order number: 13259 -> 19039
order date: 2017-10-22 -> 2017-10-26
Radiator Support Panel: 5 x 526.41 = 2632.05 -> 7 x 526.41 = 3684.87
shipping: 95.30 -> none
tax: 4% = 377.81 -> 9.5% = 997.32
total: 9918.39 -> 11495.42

Activity:
Every entry above has to be returned exactly as written.

Solution to the exercise:
order number: 13259 -> 19039
order date: 2017-10-22 -> 2017-10-26
Radiator Support Panel: 5 x 526.41 = 2632.05 -> 7 x 526.41 = 3684.87
shipping: 95.30 -> none
tax: 4% = 377.81 -> 9.5% = 997.32
total: 9918.39 -> 11495.42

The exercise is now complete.